Return whether table is in an active bulk ingest session.

finish_bulk_ingest(table, compact=False, reindex_bm25=False) -> None

Finalize indexes after bulk load: builds deferred segment BM25 sidecars, merges table indexes, and reloads corpus texts for search.
compact
bool
default:"false"
Run segment compaction after writing table indexes.
reindex_bm25
bool
default:"false"
Extra CREATE INDEX BM25 pass (usually unnecessary — finish already builds BM25).
db.begin_bulk_ingest("docs")
# ... many add / add_arrow calls ...
db.finish_bulk_ingest("docs", compact=True)
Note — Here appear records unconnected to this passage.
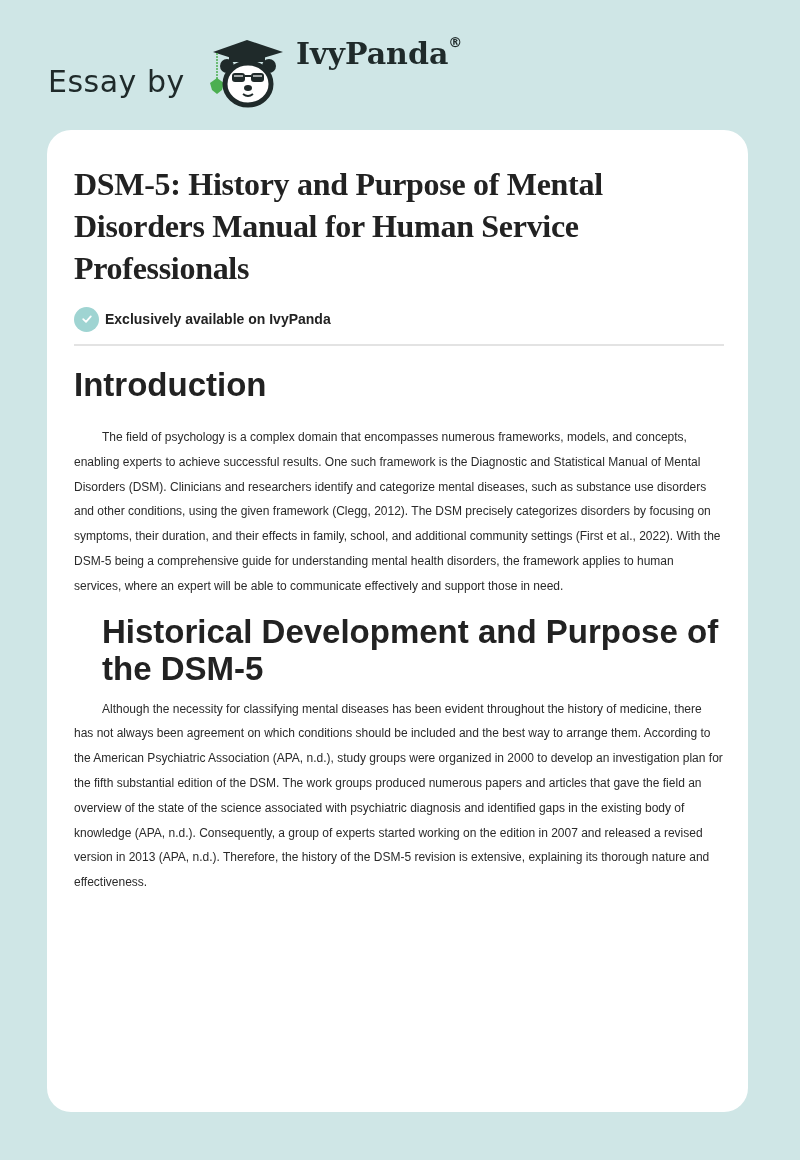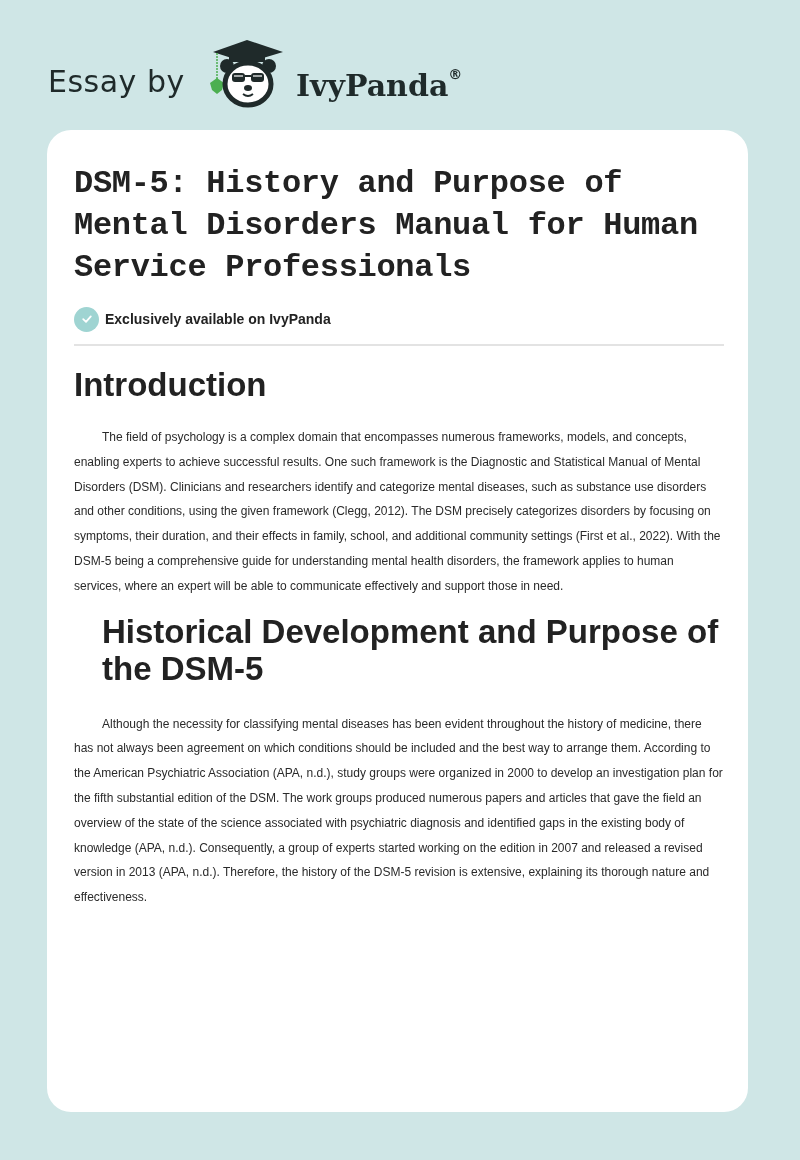--- a/index.html
+++ b/index.html
@@ -31,7 +31,7 @@
     }
     .brand-name {
       position: absolute;
-      left: 296px; top: 68px;
+      left: 296px; top: 36px;
       font-family: "DejaVu Serif", serif;
       font-weight: bold;
       font-size: 30px;

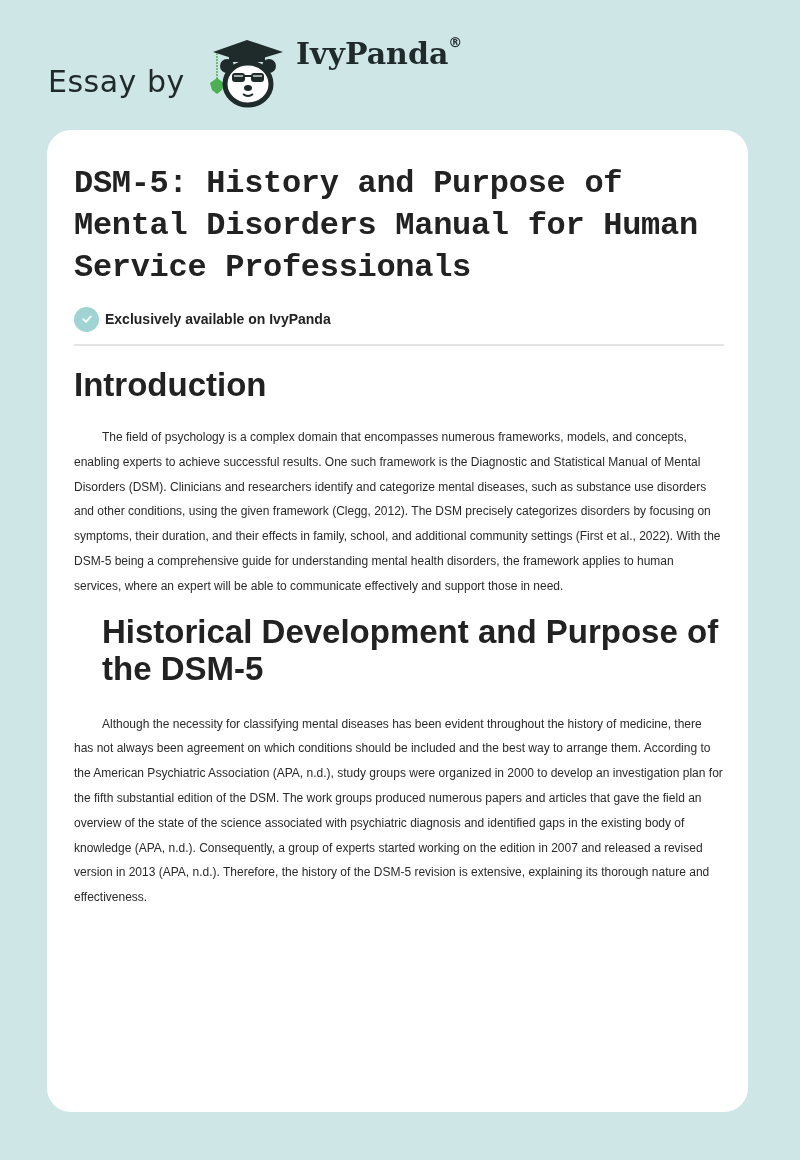--- a/index.html
+++ b/index.html
@@ -57,7 +57,7 @@
       width: 650px;
     }
     .title {
-      font-family: Liberation Mono, monospace;
+      font-family: Liberation Serif, serif;
       font-weight: bold;
       font-size: 32px;
       line-height: 42px;

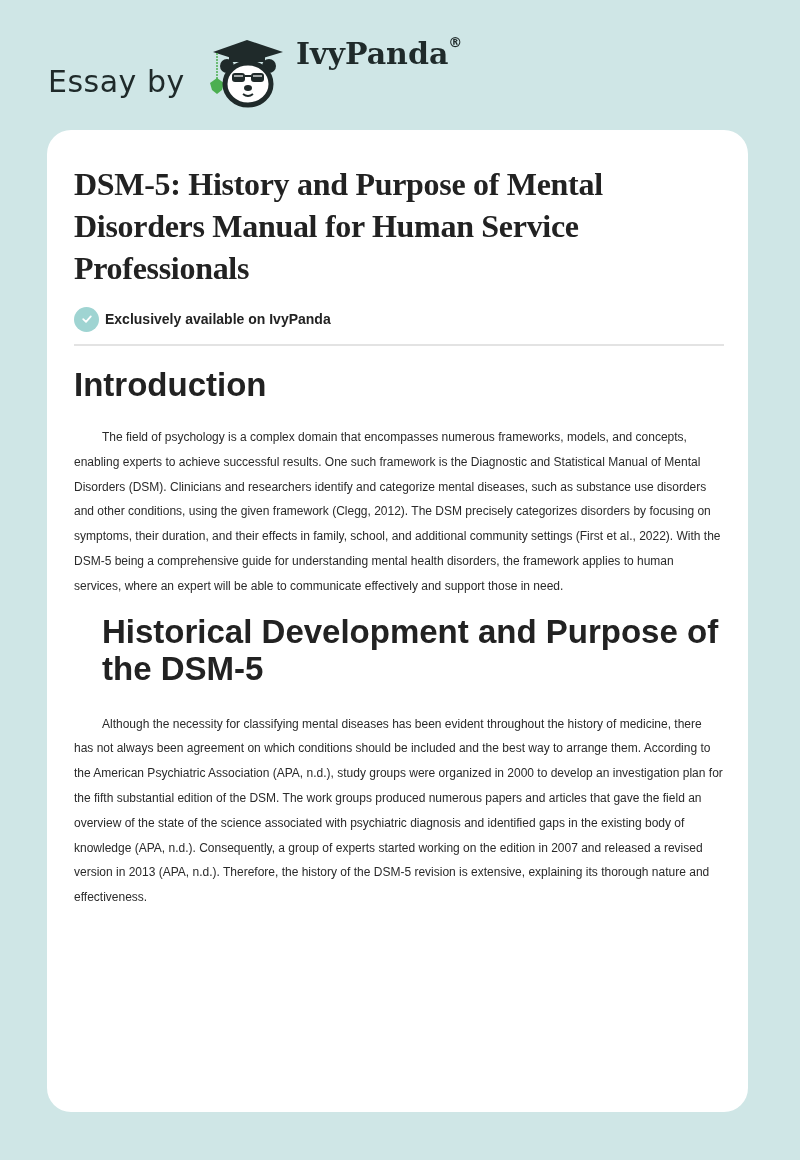--- a/index.html
+++ b/index.html
@@ -105,7 +105,7 @@
       text-indent: 28px;
     }
     .p-intro { margin-top: 22px; }
-    .p-history { margin-top: 25px; }
+    .p-history { margin-top: 10px; }
   </style>
 </head>
 <body>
fetch_documents(table: str, ids: list[int]) -> dict[int, dict]

Load text and metadata for specific document ids. Uses the in-memory corpus when loaded; otherwise reads only the Parquet segments that can contain those ids (via segment_id_ranges in the table manifest). On disk, ToraDB maps contiguous ids to row offsets and uses Parquet row selection (plus optional page indexes) instead of scanning whole segments. Pairs with segment_only bulk ingest when search returns ids without loading the full table into RAM.
results = db.table("passages").search("diabetes treatment", top_k=10)
ids = [int(r["id"]) for r in results.to_pandas()["id"]]
docs = db.fetch_documents("passages", ids)
print(docs[ids[0]]["text"])

index_build_status(table: str) -> dict | None

Read {table}/indexes/build_status.json without loading the full corpus. Returns None when no build is in progress and no status file exists.

resume_index_build(table: str, compact=False) -> None

Resume or rerun index build after crash or partial finish (idempotent segment BM25 skip when sidecars are current). See Bulk load.